Memory vs Convergence
Gradient Accumulation
Gradient accumulation simulates a large batch size without the memory cost — you accumulate gradients over multiple mini-batches before applying a single weight update. This is the standard technique when your desired batch size exceeds GPU memory.
import tensorflow as tf
import numpy as np
# Gradient accumulation with a custom training step
class GradientAccumulationModel(tf.keras.Model):
"""Model that accumulates gradients over multiple mini-batches."""
def __init__(self, base_model, accumulation_steps=4):
super().__init__()
self.base_model = base_model
self.accumulation_steps = accumulation_steps
self.step_count = tf.Variable(0, trainable=False, dtype=tf.int32)
self.gradient_accumulator = None
def call(self, inputs, training=False):
return self.base_model(inputs, training=training)
def train_step(self, data):
x, y = data
# Initialize accumulator on first call
if self.gradient_accumulator is None:
self.gradient_accumulator = [
tf.Variable(tf.zeros_like(v), trainable=False)
for v in self.base_model.trainable_variables
]
with tf.GradientTape() as tape:
y_pred = self(x, training=True)
loss = self.compiled_loss(y, y_pred)
# Scale loss by accumulation steps
scaled_loss = loss / self.accumulation_steps
grads = tape.gradient(scaled_loss, self.base_model.trainable_variables)
# Accumulate gradients
for acc, grad in zip(self.gradient_accumulator, grads):
if grad is not None:
acc.assign_add(grad)
self.step_count.assign_add(1)
# Apply when we've accumulated enough
if self.step_count % self.accumulation_steps == 0:
self.optimizer.apply_gradients(
zip(self.gradient_accumulator, self.base_model.trainable_variables)
)
for acc in self.gradient_accumulator:
acc.assign(tf.zeros_like(acc))
self.compiled_metrics.update_state(y, y_pred)
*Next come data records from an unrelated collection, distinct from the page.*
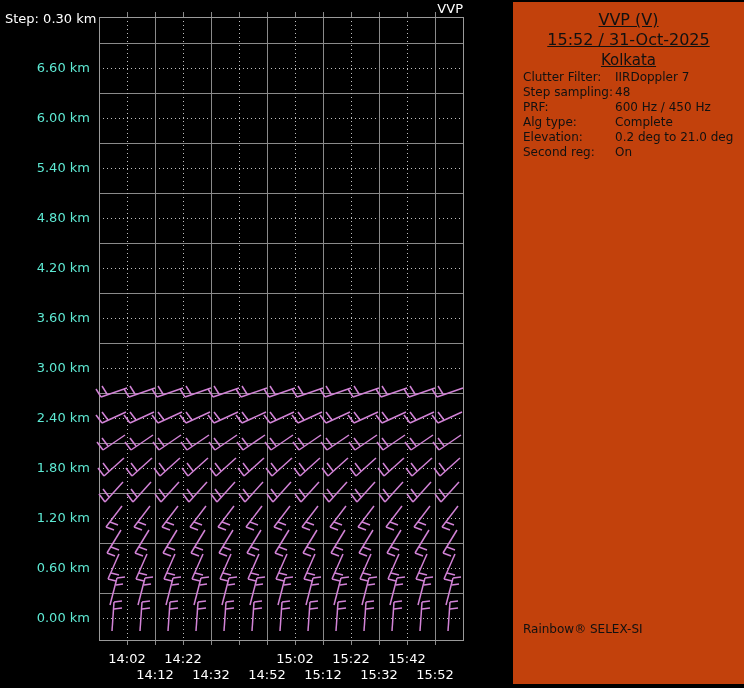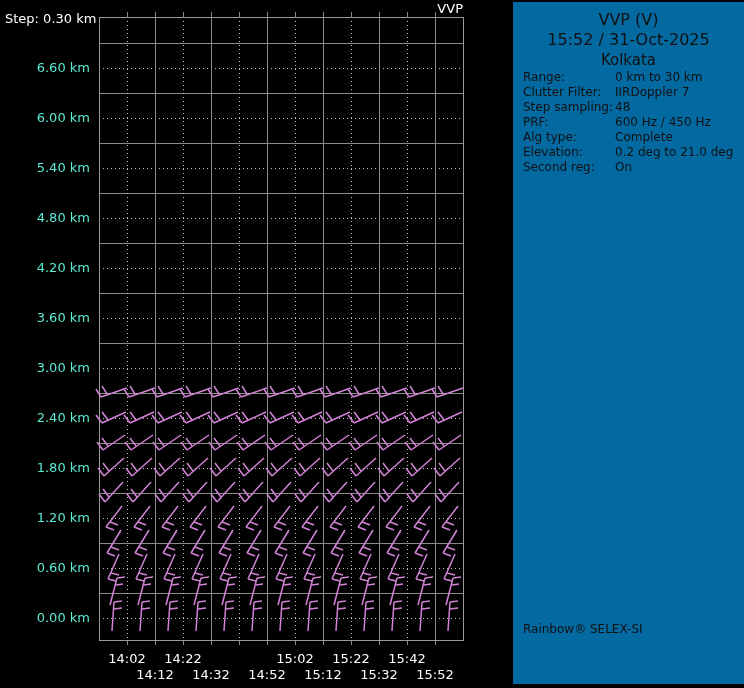--- a/index.html
+++ b/index.html
@@ -781,29 +781,25 @@
       <div class="xlab" style="left: 239px; top: 669px; margin-top: 37px;">14:42</div>
       <div class="xlab" style="left: 267px; top: 667px;">14:52</div>
       <div class="xlab" style="left: 295px; top: 651px;">15:02</div>
       <div class="xlab" style="left: 323px; top: 667px;">15:12</div>
       <div class="xlab" style="left: 351px; top: 651px;">15:22</div>
       <div class="xlab" style="left: 379px; top: 667px;">15:32</div>
       <div class="xlab" style="left: 407px; top: 651px;">15:42</div>
       <div class="xlab" style="left: 435px; top: 667px;">15:52</div>
     </div>
 
-  <div class="panel" style="background: #0369a1; color: rgb(17, 17, 17);">
+  <div class="panel" style="background: #c2410c; color: rgb(17, 17, 17); text-decoration: underline;">
     <div class="p-title">VVP (V)</div>
     <div class="p-dt">15:52 / 31-Oct-2025</div>
     <div class="p-site">Kolkata</div>
     <div class="fields" id="fields">
-        <div class="frow">
-          <span class="flabel">Range:</span>
-          <span class="fvalue">0 km to 30 km</span>
-        </div>
         <div class="frow">
           <span class="flabel">Clutter Filter:</span>
           <span class="fvalue">IIRDoppler 7</span>
         </div>
         <div class="frow">
           <span class="flabel">Step sampling:</span>
           <span class="fvalue">48</span>
         </div>
         <div class="frow">
           <span class="flabel">PRF:</span>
return {m.name: m.result() for m in self.metrics}
# Demo: effective batch size = 32 * 4 = 128, but only 32 in memory
np.random.seed(42)
X = np.random.randn(1000, 10).astype(np.float32)
y = (X @ np.random.randn(10, 1)).astype(np.float32)
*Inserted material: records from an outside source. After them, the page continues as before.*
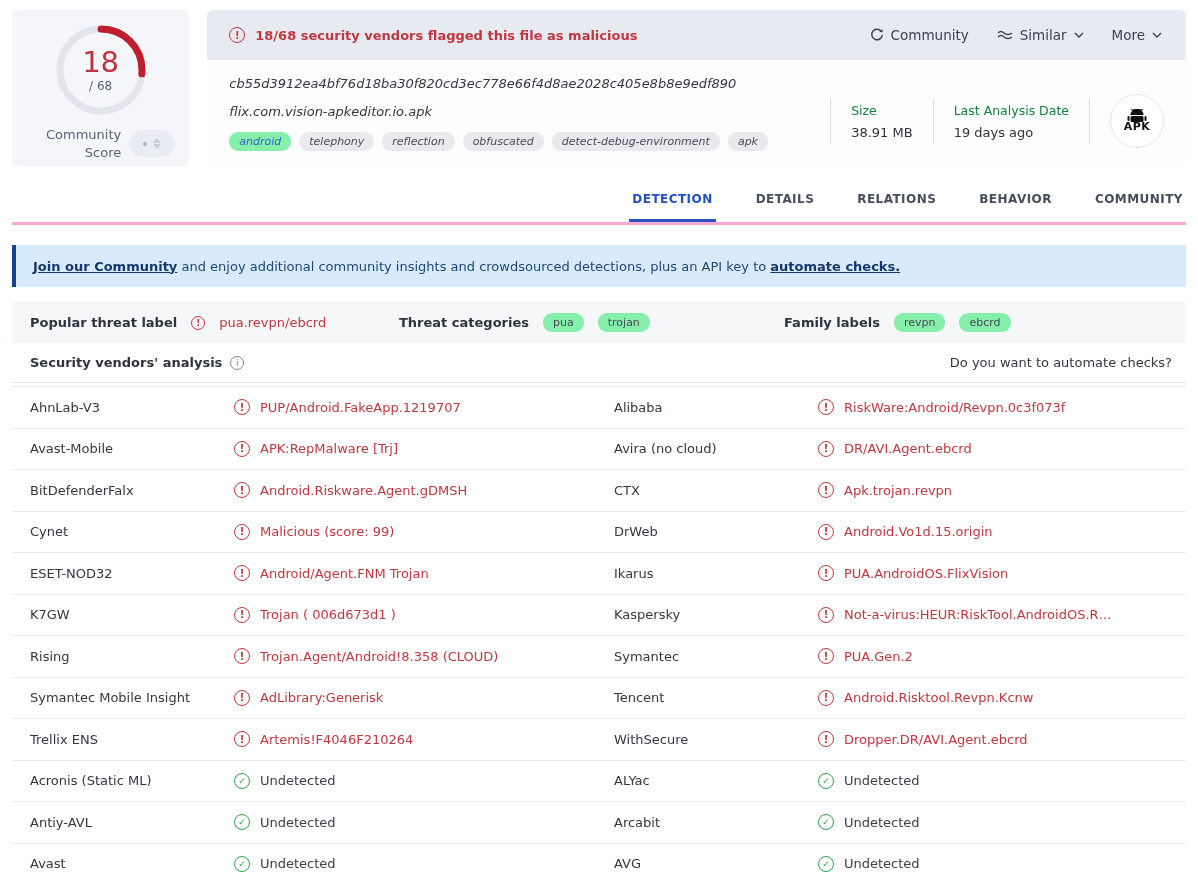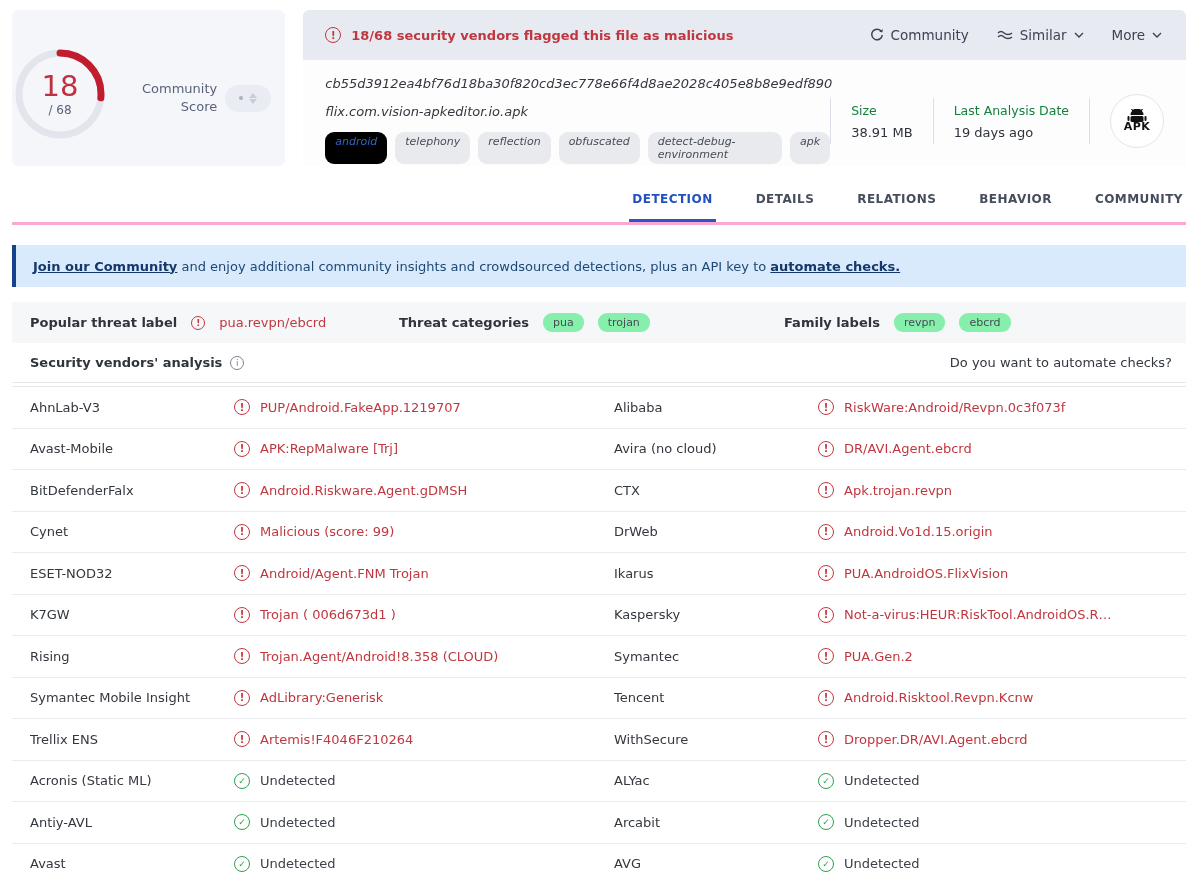--- a/index.html
+++ b/index.html
@@ -2,21 +2,21 @@
 <html><head>
 <meta charset="utf-8">
 <style>
   * { margin:0; padding:0; box-sizing:border-box; }
   html,body { width:1198px; height:873px; overflow:hidden; background:#fff;
     font-family:"DejaVu Sans","Liberation Sans",sans-serif; color:#33373e; }
 
   
   .top-row { display:flex; gap:18px; padding:10px 12px 0 12px; }
   .score-card { flex:0 0 166px; height:156px; background:#f5f6f9; border-radius:6px;
-    display:flex; flex-direction:row; align-items:center; padding-top:12px; }
+    display:flex; flex-direction:column; align-items:center; padding-top:12px; }
   .gauge-wrap { position:relative; width:96px; height:96px; }
   .gauge-wrap svg { display:block; }
   .gauge-text { position:absolute; inset:0; display:flex; flex-direction:column;
     align-items:center; justify-content:center; }
   .gauge-score { font-size:29px; color:#c1303e; line-height:1; }
   .gauge-total { font-size:12px; color:#59627a; margin-top:2px; }
   .community-row { display:flex; align-items:center; gap:8px; margin-top:8px; width:100%;
     padding:0 14px 0 34px; justify-content:flex-end; }
   .community-label { font-size:13px; color:#59627a; text-align:right; line-height:1.35; }
   .vote-pill { width:46px; height:27px; background:#e9ecf3; border-radius:14px;
@@ -39,21 +39,21 @@
   .action { display:flex; align-items:center; gap:7px; cursor:pointer; }
   .action svg { display:block; }
 
   .file-body { display:flex; flex:1; padding:16px 0 0 22px; background:#fdfdfe; }
   .file-info { flex:1; min-width:0;font-style:italic; }
   .hash { font-size:13px; margin-bottom:13px; color:#33373e; }
   .fname { font-size:13px; margin-bottom:13px; color:#33373e; }
   .tags { display:flex; gap:8px; }
   .tag { background:#e9eaee; color:#474c57; font-size:11px; padding:3px 10px;
     border-radius:9px; cursor:pointer; }
-  .tag.blue { background:#000000; color:#3065bd; }
+  .tag.blue { background:#86efac; color:#3065bd; }
 
   .meta { display:flex; align-items:center; padding-right:22px; }
   .meta-item { border-left:1px solid #dcdfe7; padding:0 20px; height:46px;
     display:flex; flex-direction:column; justify-content:center; }
   .meta-label { font-size:12.5px; color:#15803d; }
   .meta-value { font-size:13px; color:#2f343c; margin-top:7px; }
   .apk-wrap { border-left:1px solid #dcdfe7; padding-left:20px; height:46px;
     display:flex; align-items:center; }
   .apk-badge { width:54px; height:54px; border-radius:50%; background:#fff;
     border:1px solid #e2e5ec; display:flex; flex-direction:column; align-items:center;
base = tf.keras.Sequential([
tf.keras.layers.Dense(64, activation='relu', input_shape=(10,)),
tf.keras.layers.Dense(1)
])
model = GradientAccumulationModel(base, accumulation_steps=4)
model.compile(optimizer='adam', loss='mse', metrics=['mae'])
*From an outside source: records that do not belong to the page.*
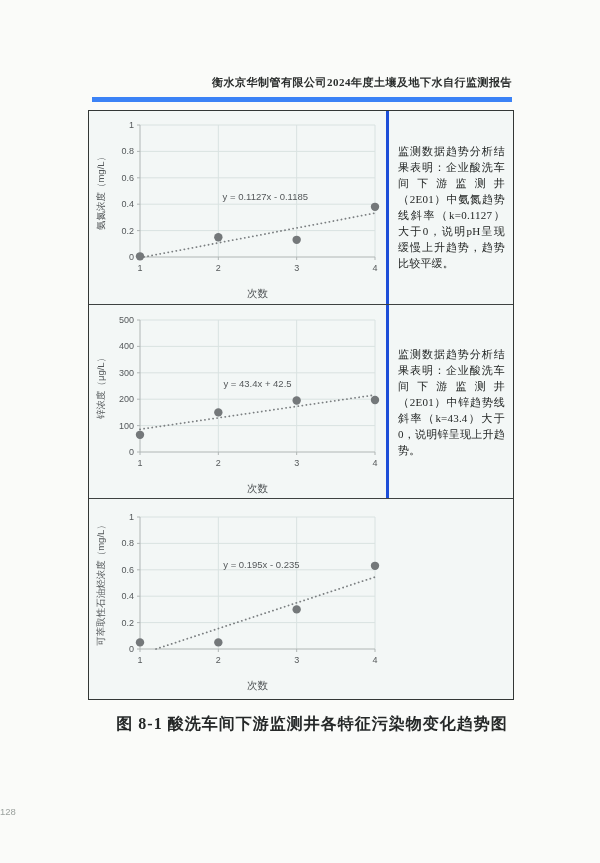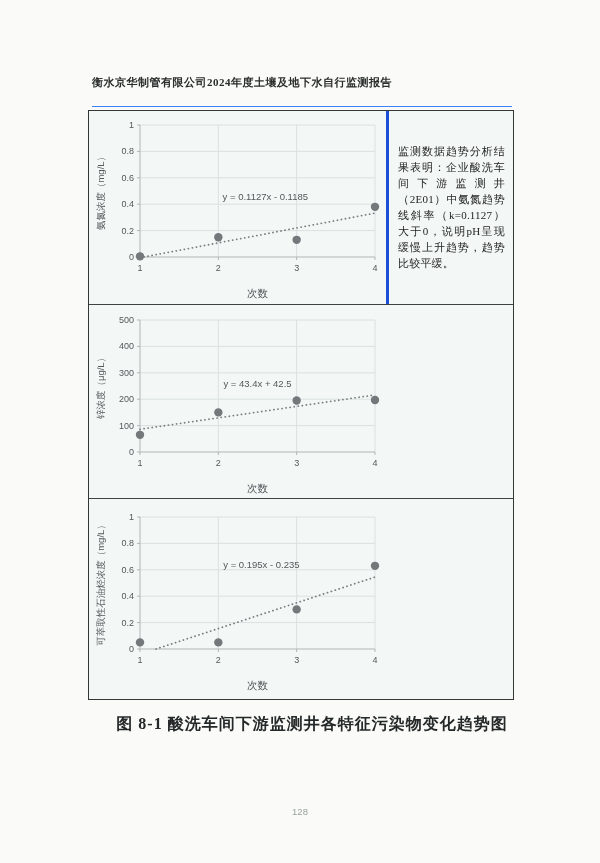--- a/index.html
+++ b/index.html
@@ -10,23 +10,23 @@
   }
   .page {
     position:relative;
     width:600px; height:863px;
     margin:0 auto;
     background:#fafbf9;
     overflow:hidden;
   }
   .header-wrap {
     position:absolute; left:92px; top:72px; width:420px;
-    text-align:left;
-    border-bottom:1px solid #3b82f6;
-    padding-bottom:16px;
+    text-align:right;
+    border-bottom:5px solid #3b82f6;
+    padding-bottom:7px;
   }
   .header-title {
     font-size:11px; font-weight:bold; color:#2a2d2c;
     letter-spacing:0.5px;
   }
   .trend-table {
     position:absolute; left:88px; top:110px;
     width:426px; height:590px;
     border:1.5px solid #333736;
     display:flex; flex-direction:column;
@@ -56,21 +56,21 @@
   .chart text { font-family:"Liberation Sans", sans-serif; fill:#54585a; }
   .caption {
     position:absolute; left:12px; top:714px; width:100%;
     text-align:center;
     font-size:16px; font-weight:bold; color:#25
     2828; color:#252828;
     letter-spacing:1px;
   }
   .page-number {
     position:absolute; left:0; top:806px; width:100%;
-    text-align:center;
+    text-align:left;
     font-size:9.5px; color:#9ba19e;
     font-family:"Liberation Sans", sans-serif;
   }
 </style>
 </head>
 <body>
 
 <div class="page">
 
   <div class="header-wrap">
@@ -163,20 +163,23 @@
             <line x1="48" y1="121.3224" x2="283" y2="86.9496" stroke="#7b7f81" stroke-width="1.8" stroke-dasharray="0.1 4" stroke-linecap="round"></line>
             <text x="165.5" y="78.528" text-anchor="middle" font-size="9.5" fill="#4b4f51">y = 43.4x + 42.5</text>
             <circle cx="48" cy="126.84" r="4.2" fill="#74787a"></circle>
             <circle cx="126.33333333333333" cy="104.4" r="4.2" fill="#74787a"></circle>
             <circle cx="204.66666666666666" cy="92.52" r="4.2" fill="#74787a"></circle>
             <circle cx="283" cy="91.99199999999999" r="4.2" fill="#74787a"></circle>
             <text x="165.5" y="184" text-anchor="middle" font-size="10.5">次数</text>
             <text x="12" y="78" text-anchor="middle" font-size="9.5" transform="rotate(-90 12 78)">锌浓度（μg/L）</text>
           </svg>
       </div>
+      <div class="text-cell">
+        <p class="analysis">监测数据趋势分析结果表明：企业酸洗车间下游监测井（2E01）中锌趋势线斜率（k=43.4）大于0，说明锌呈现上升趋势。</p>
+      </div>
     </div>
 
     <div class="trend-row row-3">
       <div class="chart-cell">
         <svg class="chart" width="292" height="188" viewBox="0 0 292 188">
             <line x1="48" y1="117.6" x2="283" y2="117.6" stroke="#d9e2e1" stroke-width="1"></line>
             <line x1="48" y1="91.19999999999999" x2="283" y2="91.19999999999999" stroke="#d9e2e1" stroke-width="1"></line>
             <line x1="48" y1="64.8" x2="283" y2="64.8" stroke="#d9e2e1" stroke-width="1"></line>
             <line x1="48" y1="38.39999999999999" x2="283" y2="38.39999999999999" stroke="#d9e2e1" stroke-width="1"></line>
             <line x1="48" y1="12" x2="283" y2="12" stroke="#d9e2e1" stroke-width="1"></line>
model.fit(X, y, epochs=5, batch_size=32, verbose=0) # effective batch = 128
print(f"Final loss: {model.evaluate(X, y, verbose=0)[0]:.4f}")
Gradient Clipping
Gradient clipping prevents exploding gradients — a common problem in deep networks and RNNs where gradients grow exponentially through layers, causing weight updates that blow up the model.
Clipping Methods
TensorFlow optimizers support three clipping strategies directly via constructor arguments:
flowchart LR
A[Computed Gradients] --> B{Clipping Method}
B -->|clipvalue| C["Clip each element\nto [-val, val]"]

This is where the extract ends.